Rosy Bindi: “Il congresso è accanimento terapeutico, i dem vadano verso lo scioglimento”

Francesca Schianchi

ROMA. «La sconfitta del centrosinistra ci accomuna tutti e viene dal lontano». Parte da questo assunto l’appello diffuso ieri da venti personalità del mondo cattolico, ex Pd, intellettuali considerati vicini al M5S, da Domenico De Masi a Tomaso Montanari. Un invito ad aprire «un nuovo cantiere», spiega una delle promotrici, la ex presidente del Pd Rosy Bindi, che ricostruisca la sinistra.

Per trasformare in opportunità, dite voi, una sconfitta comune che viene da lontano. Da dove, secondo lei?

«Non c’è stata condivisione di un progetto politico che unisse ai valori del nostro campo la cultura di governo. E che sapesse interpretare l’esigenza di un radicale cambiamento che la situazione impone».

Detta più semplicemente?

«Vede, da una parte il Pd ha preferito rimanere al governo anche in momenti in cui sarebbe stato meglio andare a votare…».

Per «malinteso senso di responsabilità quando non per brama di potere», scrivete.

«Io penso più spesso per senso di responsabilità. Ma questa scelta l’ha consegnato a un’afasia: così facendo, il Pd non si è mai dedicato a se stesso. Prendiamo la scalata renziana: mai è stata elaborata. C’è una classe dirigente che mi sono chiesta spesso perché stia insieme».
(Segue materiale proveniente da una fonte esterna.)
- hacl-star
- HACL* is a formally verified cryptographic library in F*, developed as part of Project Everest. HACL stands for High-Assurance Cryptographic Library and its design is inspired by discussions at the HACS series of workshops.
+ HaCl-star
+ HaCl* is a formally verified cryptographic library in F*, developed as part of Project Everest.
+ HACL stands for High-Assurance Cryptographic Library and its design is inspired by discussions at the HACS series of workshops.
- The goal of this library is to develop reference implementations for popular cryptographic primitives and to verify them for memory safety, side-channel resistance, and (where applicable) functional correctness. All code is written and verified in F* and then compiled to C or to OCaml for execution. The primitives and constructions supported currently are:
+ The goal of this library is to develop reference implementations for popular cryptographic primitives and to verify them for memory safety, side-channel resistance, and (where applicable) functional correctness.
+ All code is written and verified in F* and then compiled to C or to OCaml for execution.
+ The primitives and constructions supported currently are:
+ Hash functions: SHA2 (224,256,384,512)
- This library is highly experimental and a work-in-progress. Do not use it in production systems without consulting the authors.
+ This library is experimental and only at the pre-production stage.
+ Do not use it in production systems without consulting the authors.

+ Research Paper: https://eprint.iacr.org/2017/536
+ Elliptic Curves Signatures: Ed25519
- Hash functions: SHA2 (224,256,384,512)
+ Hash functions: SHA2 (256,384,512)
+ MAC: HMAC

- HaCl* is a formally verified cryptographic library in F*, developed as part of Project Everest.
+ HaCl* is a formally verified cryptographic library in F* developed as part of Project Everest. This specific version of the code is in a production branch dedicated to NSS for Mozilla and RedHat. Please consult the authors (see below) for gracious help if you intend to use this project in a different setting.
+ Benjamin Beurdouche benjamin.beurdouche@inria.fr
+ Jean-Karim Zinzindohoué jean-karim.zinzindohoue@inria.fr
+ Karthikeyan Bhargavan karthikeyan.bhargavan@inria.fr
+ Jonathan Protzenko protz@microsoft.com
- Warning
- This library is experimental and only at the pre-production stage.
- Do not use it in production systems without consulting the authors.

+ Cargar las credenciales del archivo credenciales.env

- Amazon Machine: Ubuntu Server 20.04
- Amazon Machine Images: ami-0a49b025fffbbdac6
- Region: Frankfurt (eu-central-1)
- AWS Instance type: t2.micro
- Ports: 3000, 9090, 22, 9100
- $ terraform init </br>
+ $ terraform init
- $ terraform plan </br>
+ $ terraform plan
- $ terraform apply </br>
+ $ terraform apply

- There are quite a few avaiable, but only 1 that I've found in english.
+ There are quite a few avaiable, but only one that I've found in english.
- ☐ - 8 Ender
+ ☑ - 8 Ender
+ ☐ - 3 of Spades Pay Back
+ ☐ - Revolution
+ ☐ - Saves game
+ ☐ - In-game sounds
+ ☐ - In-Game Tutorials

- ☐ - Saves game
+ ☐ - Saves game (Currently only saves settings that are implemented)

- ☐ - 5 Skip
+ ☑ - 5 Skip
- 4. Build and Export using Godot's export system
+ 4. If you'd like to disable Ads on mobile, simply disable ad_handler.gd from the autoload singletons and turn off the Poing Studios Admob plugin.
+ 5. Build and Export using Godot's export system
Poi ci sono i Cinque stelle, che si autodefiniscono il vero punto di riferimento dei progressisti…

«Questo potrebbe essere un rischio. Io sono contenta se sono approdati al campo progressista, e spero non sia solo una mossa tattica. Ma nessuno può vantarne il monopolio».

Quindi la proposta qual è?

«Essere tutti pronti a mettersi a disposizione, fino allo scioglimento dell’esistente, per costruire un campo progressista coinvolgendo quelle realtà sociali che già interpretano il cambiamento e non trovano rappresentanza politica».

Sta pensando allo scioglimento del Pd?

«Sì. E ci risparmi la resa dei conti interna, perché la ritualità del congresso è ormai accanimento terapeutico».

Già ci sono nomi in campo.

«Ci evitino questo spettacolo».

Voi scrivete che è stato un errore andare divisi. Ma di chi è l’errore?

«Quando Letta divenne segretario, mi permisi di dargli un consiglio: il Pd sostenga con lealtà il governo Draghi, ma non si dica al Paese che questo è il nostro governo».

L’esatto contrario di quel che ha fatto Letta.

«Il Pd non doveva identificarsi con l’agenda Draghi, ammesso che sia mai esistita, perché si trattava di un governo di larghe intese. Bisognava garantire lealtà, sì, ma guardando al futuro. Come sulla guerra: non doveva esserci nessun dubbio da che parte stare, ma come starci forse sì, per esempio rivendicando l’autonomia dell’Europa nell’Alleanza atlantica. Se ti appiattisci sul governo Draghi, è naturale che non puoi fare alleanze con chi lo fa cadere».

Mi pare dia la responsabilità al Pd.

«Errori ne sono stati fatti un po’ da tutti, ma forse il partito principale ha qualche responsabilità in più… Dopodiché è vero anche che Conte e il M5S non erano portati a fare un accordo, perché troppo interessati alle sorti del proprio partito».

E il rapporto con Calenda?

«Nel nostro appello, Calenda non è un interlocutore. Anche se spero che tutti capiscano l’importanza di una opposizione unitaria: la maggioranza esiste anche nei Paesi non democratici, l’opposizione solo in democrazia».

Dà un giudizio severo del segretario Letta, o sbaglio?

«In realtà sono più severa con i suoi predecessori. Ho apprezzato lo stile con cui non ha abbandonato il campo, con un fax come Martinazzoli o a male parole come Zingaretti. Ma non apprezzo l’idea che sia sufficiente accompagnare il Pd a un congresso ordinario».